- _Description of the task_
The lines to output run from the first line of the entries below through the line containing "margin-top: 16px ->"; copy them exactly and leave out pictures.

[Records from a data collection]

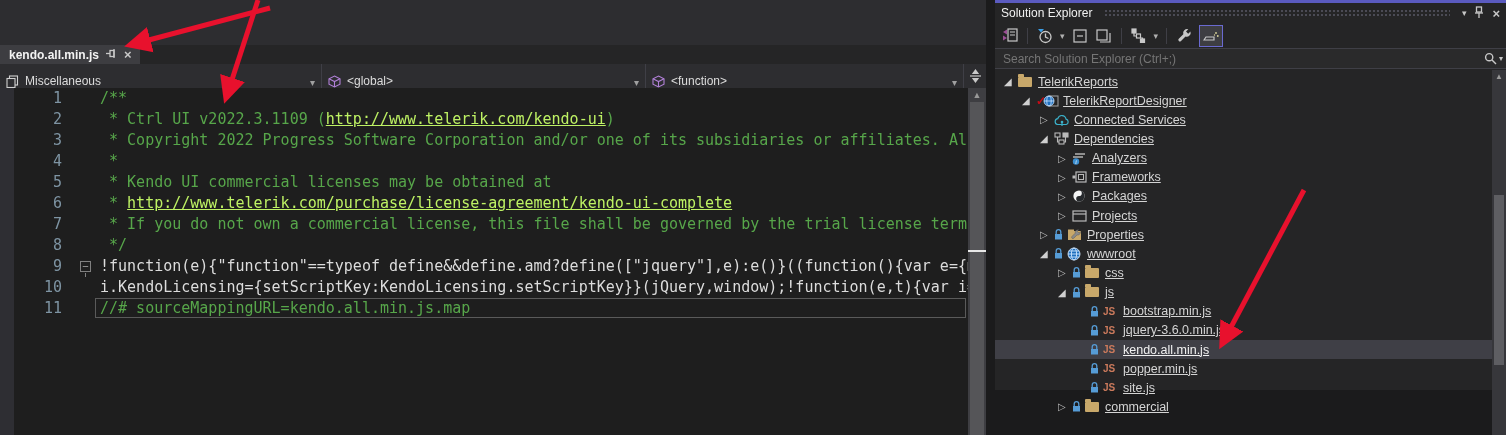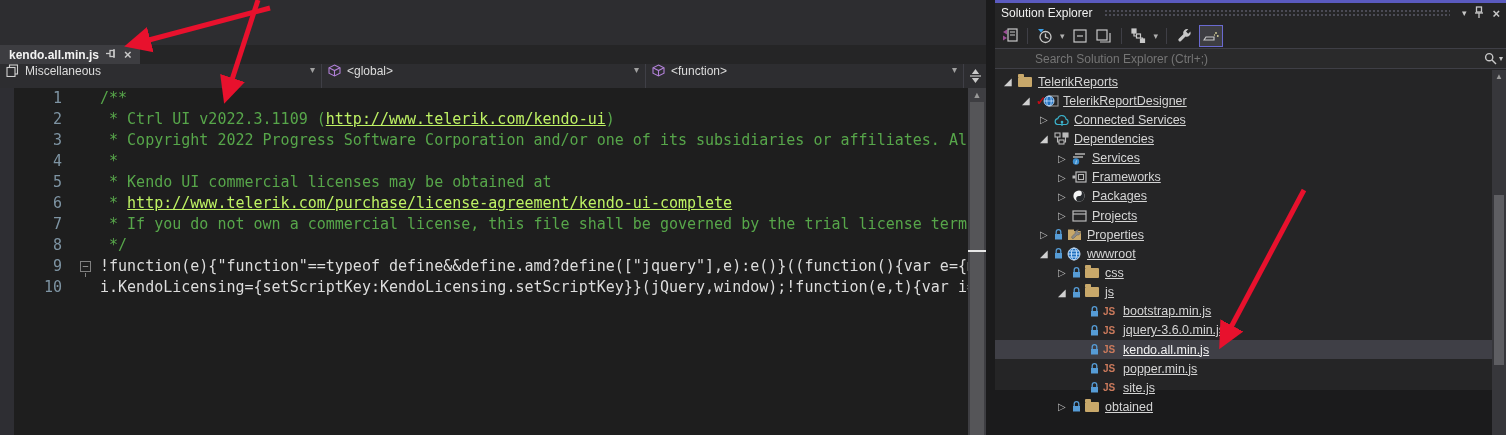"Search Solution Explorer (Ctrl+;)" .se-search input { margin-left: 32px -> none }
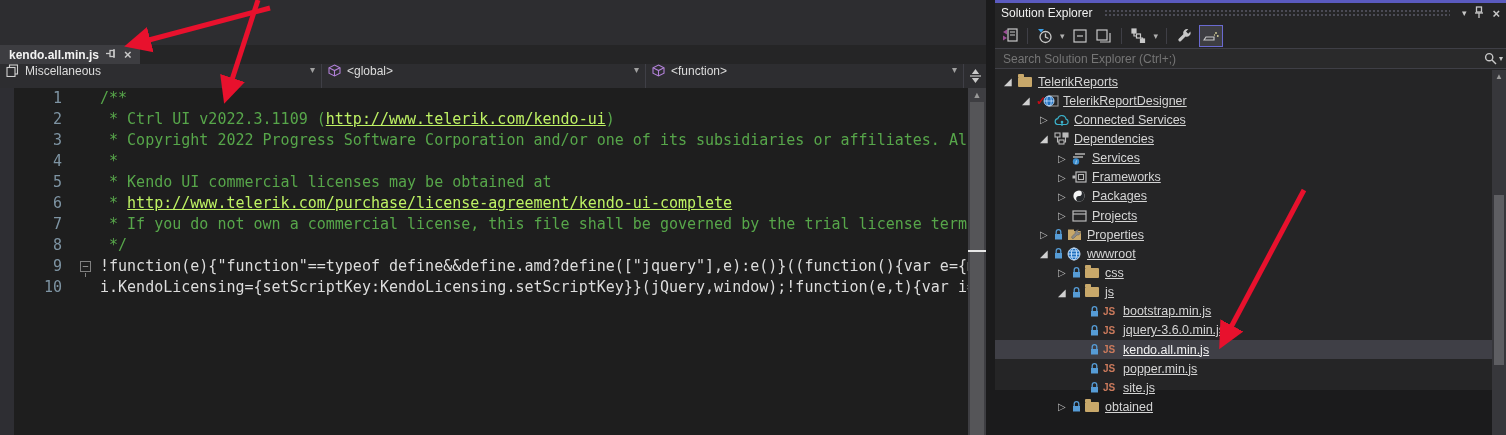"Miscellaneous" .nav-dd { align-items: flex-start -> flex-end }
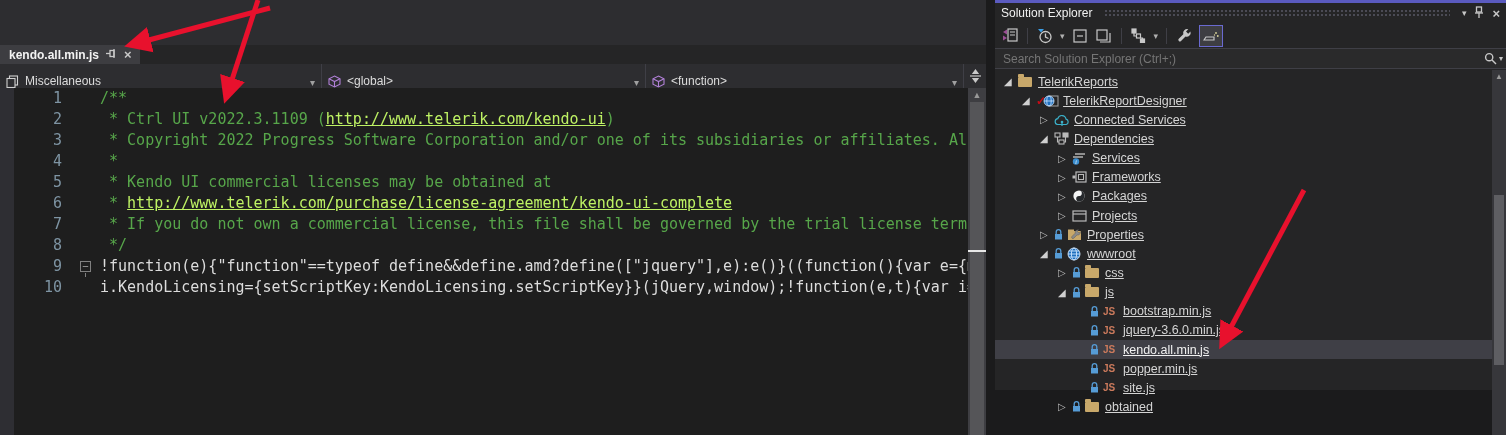"Services" span.lbl { text: Services -> Analyzers }
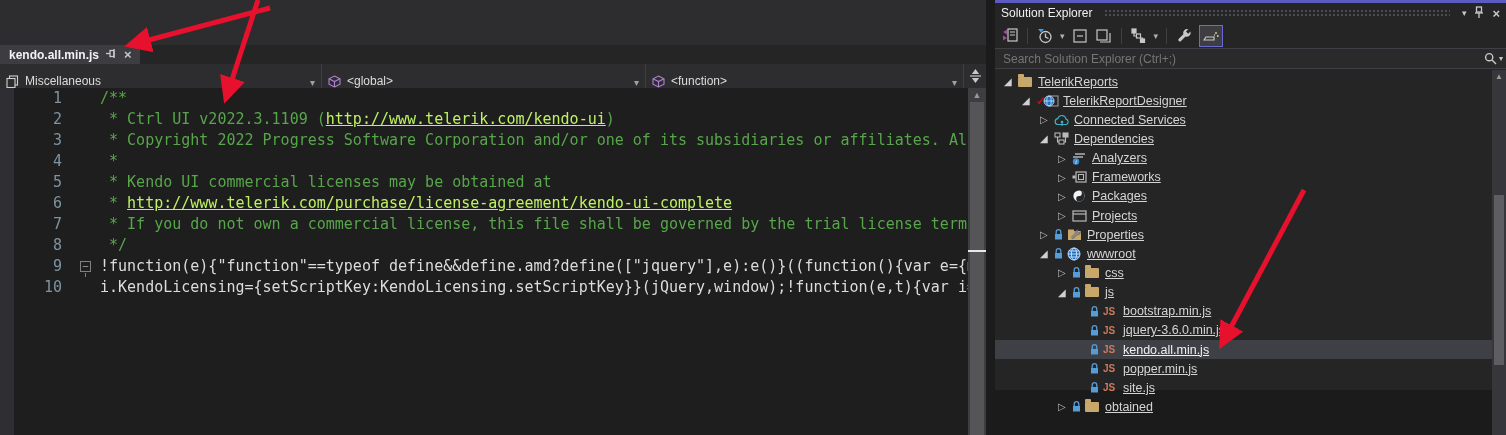"11 //#" div.cl { html: none -> <div><span>11</span><span><span>//# sourceMappingURL=kendo.all.min.js.map</span></span><span></span></div> }
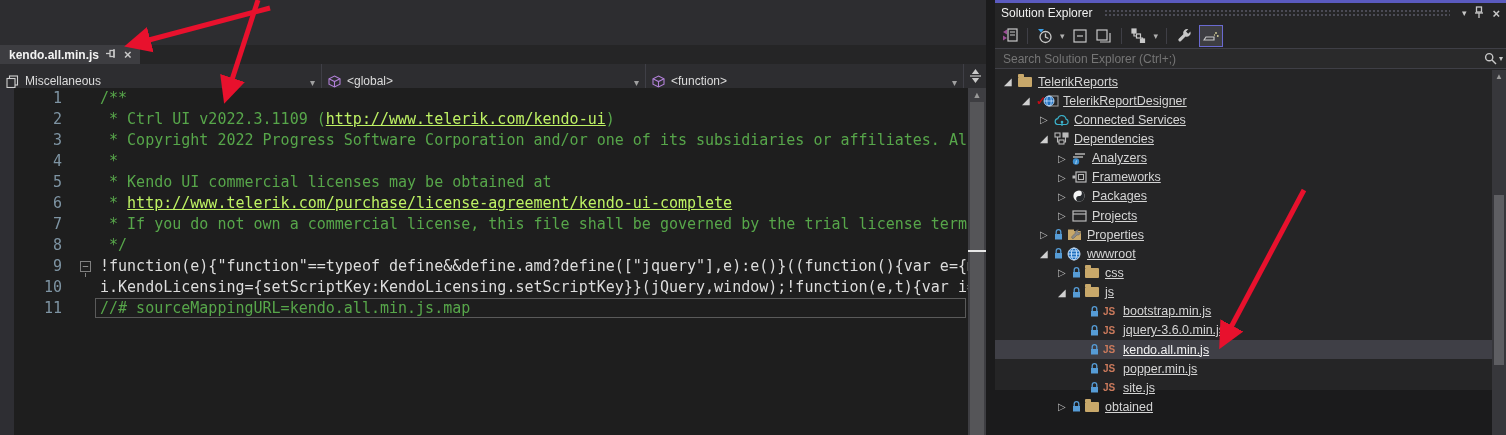"obtained" span.lbl { text: obtained -> commercial }
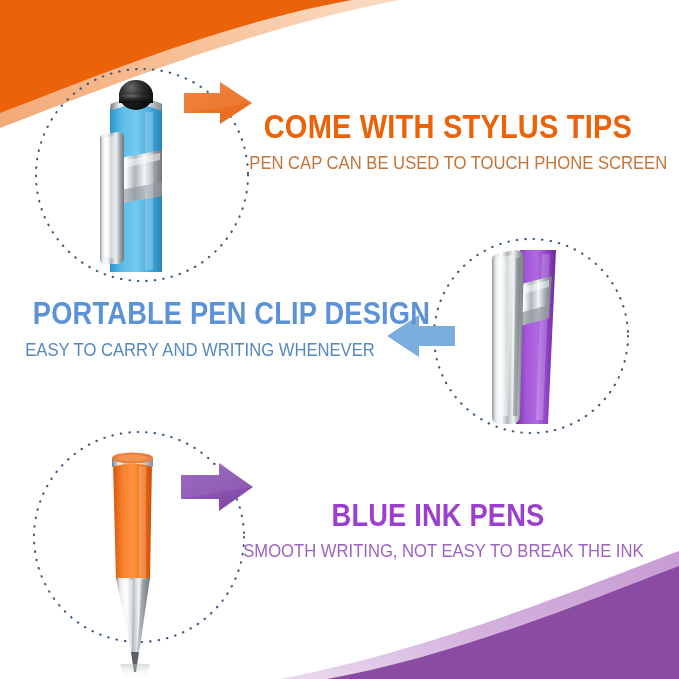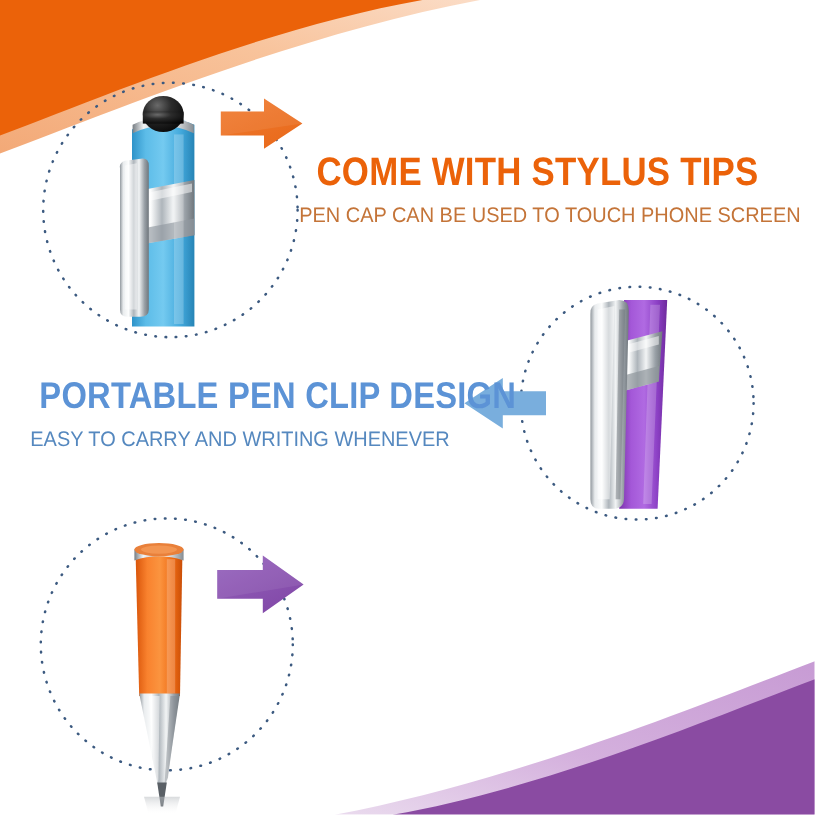"COME WITH STYLUS TIPS" .text-block { margin-top: 16px -> none }
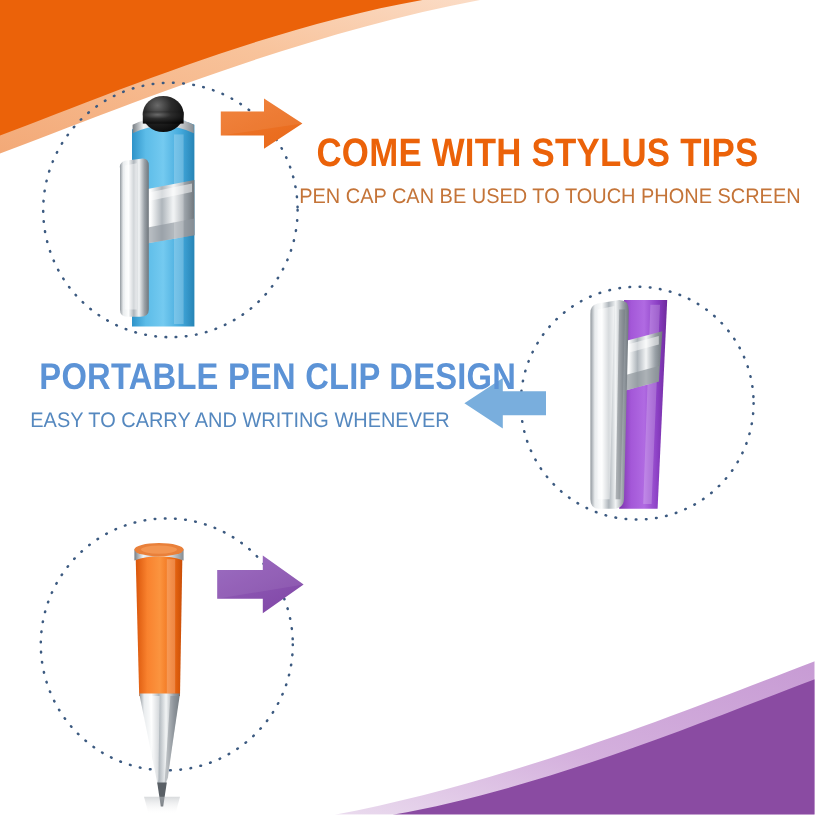"BLUE INK PENS" div.text-block { html: none -> <div> <div>BLUE INK PENS</div> <div>SMOOTH WRITING, NOT EASY TO BREAK THE INK</div> </div> }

- _Answer below_
"Search Solution Explorer (Ctrl+;)" .se-search input { margin-left: 32px -> none }
"Miscellaneous" .nav-dd { align-items: flex-start -> flex-end }
"Services" span.lbl { text: Services -> Analyzers }
"11 //#" div.cl { html: none -> <div><span>11</span><span><span>//# sourceMappingURL=kendo.all.min.js.map</span></span><span></span></div> }
"obtained" span.lbl { text: obtained -> commercial }
"COME WITH STYLUS TIPS" .text-block { margin-top: 16px -> none }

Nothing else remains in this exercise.